Until now, we haven’t been able to see ourselves in the mirror. There has been no way to reflect on what we do and don’t do from a styles perspective. And given the confidentiality of our work, we haven’t been able to compare our style preferences to those of other coaches.

So, how might we expand our use of styles? Besides taking the assessment yourself, one way is through style awareness. You can ask yourself, “Which styles do I most frequently choose, and why?” Then you might ask, “Which styles might I avoid, and why?” This may lead to some useful insights.

 

Implications for Training & Supervisions

One increasingly popular way to improve as a coach is through mentorship or supervision. When you understand your own style preferences as a coach, you also need to ask, “What are the implicit style preferences of your mentor or supervisor?” If your mentor or supervisor has preferences or biases towards certain styles and against others, how might that impact the feedback you receive? You can see the inherent problems in not having had a shared language and understanding of styles.

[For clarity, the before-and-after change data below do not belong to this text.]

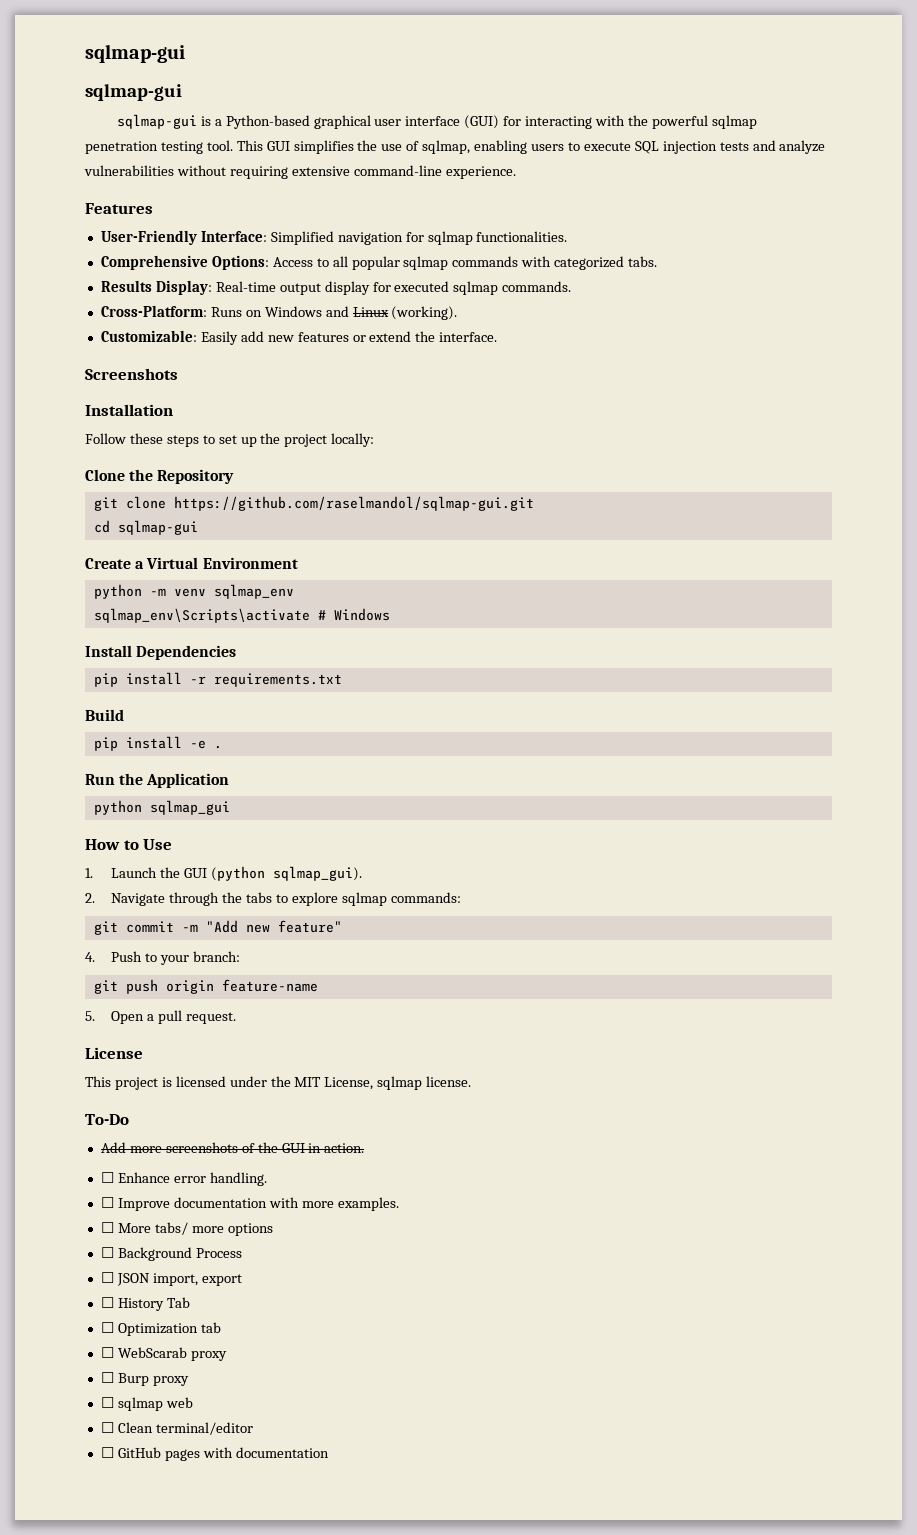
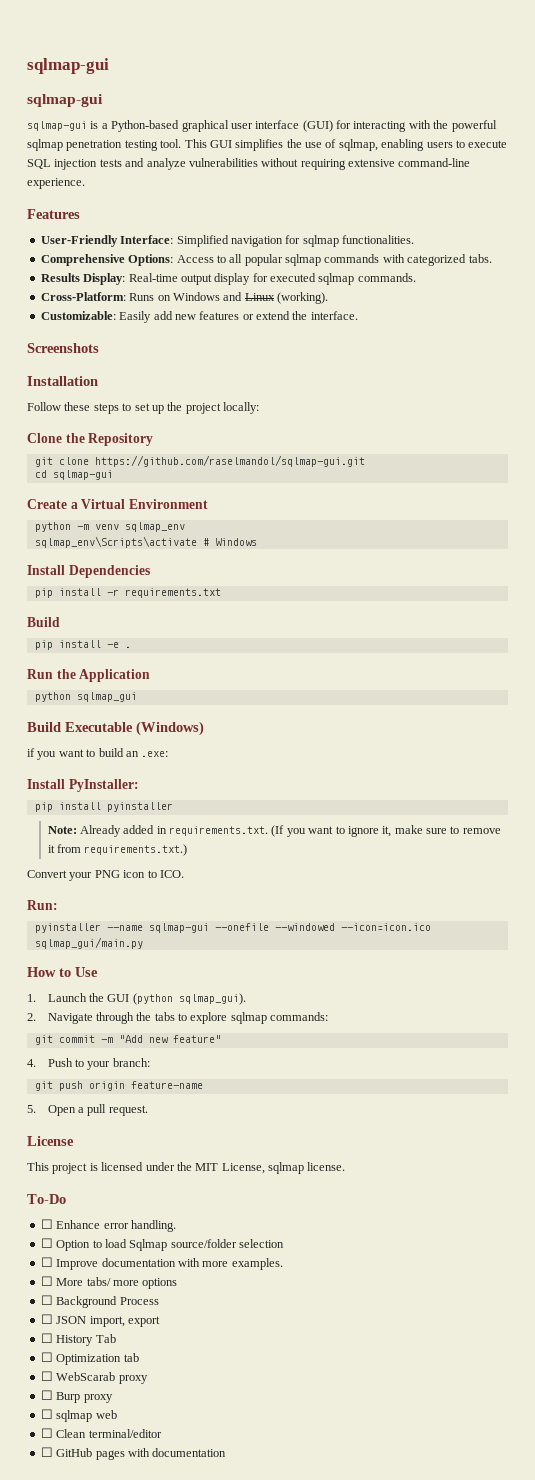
+ Build Executable (Windows)
+ if you want to build an .exe:
+ Install PyInstaller:
+ pip install pyinstaller
+ Note: Already added in requirements.txt. (If you want to ignore it, make sure to remove it from requirements.txt.)
+ Convert your PNG icon to ICO.
+ Run:
+ pyinstaller --name sqlmap-gui --onefile --windowed --icon=icon.ico sqlmap_gui/main.py
- Add more screenshots of the GUI in action.
  ☐ Enhance error handling.
+ ☐ Option to load Sqlmap source/folder selection

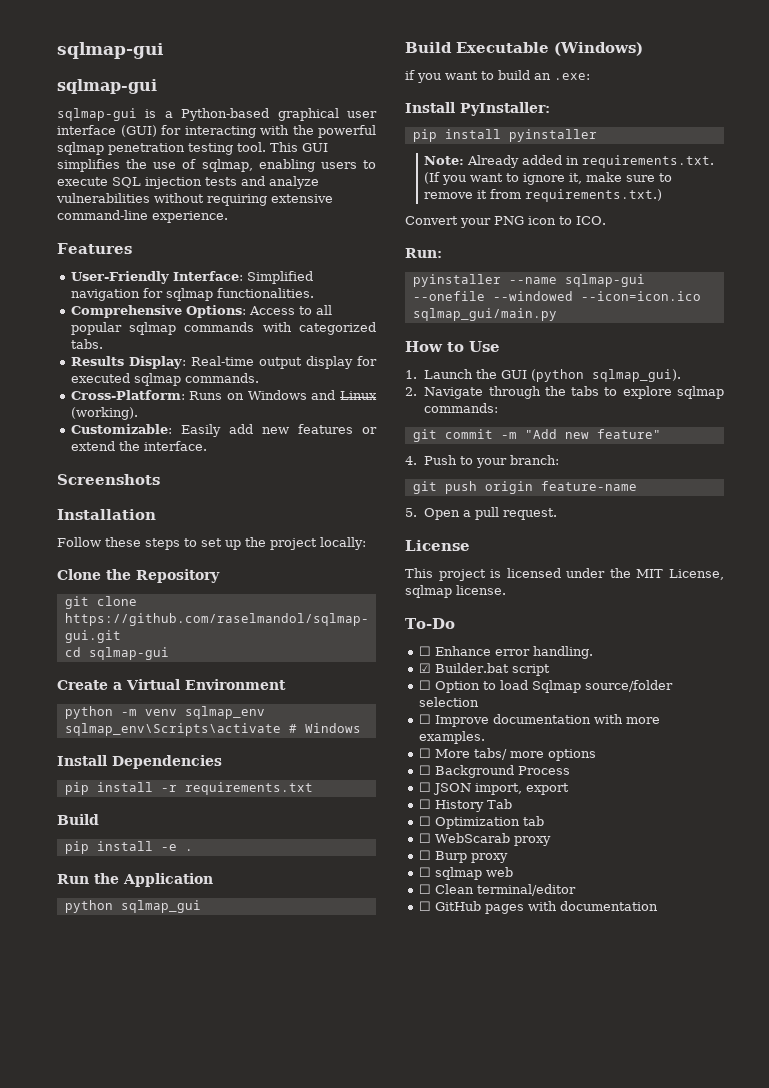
+ ☑ Builder.bat script

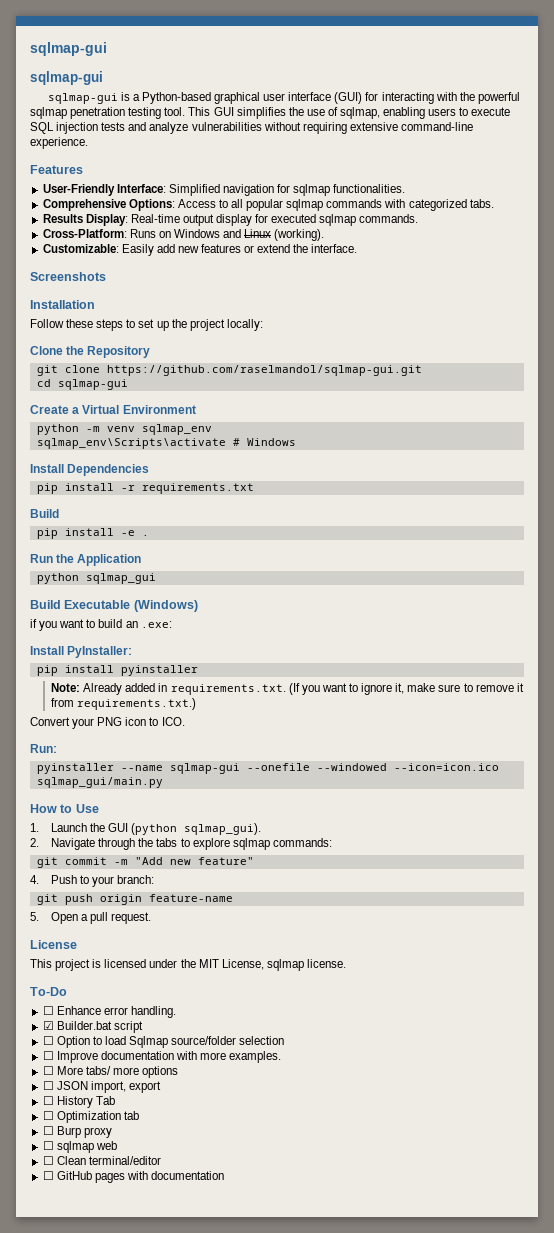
- ☐ Background Process
- ☐ WebScarab proxy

To take this a step further, I’ve done some preliminary work with coaching schools and their founders using the RESPECT Coaching Styles Assessment. Based on the data, it seems coaching schools have style preferences built into their training. Each appears to favor some combination of three of seven styles, just 43 percent of the possible style expressions. And the implications for coaches/coaches-in-training who gravitate toward coaching styles not favored at their particular school is profound.

Finally, coaching is meant to be a tailored interaction to serve the needs of the coachee. It’s not meant to be an interaction limited by the style preferences of the coach. For this reason, I believe that the seven styles are a powerful tool for understanding our own coaching styles, for expanding beyond our own preferences, and for learning to use a full range of styles.

I offer the seven RESPECT Coaching Styles as an empirically supported foundation for how we coach, supervise and train others. Without it, we unconsciously approach our craft in invisible, yet substantially disparate ways. With this foundation, we can better recognize the organizing forces behind every question, statement, or pause we make. And ultimately, we can be more choiceful and more effective in our interactions. The time for a shared understanding has arrived.

Therefore, it is my hope that this coaching styles research changes the coaching world forever.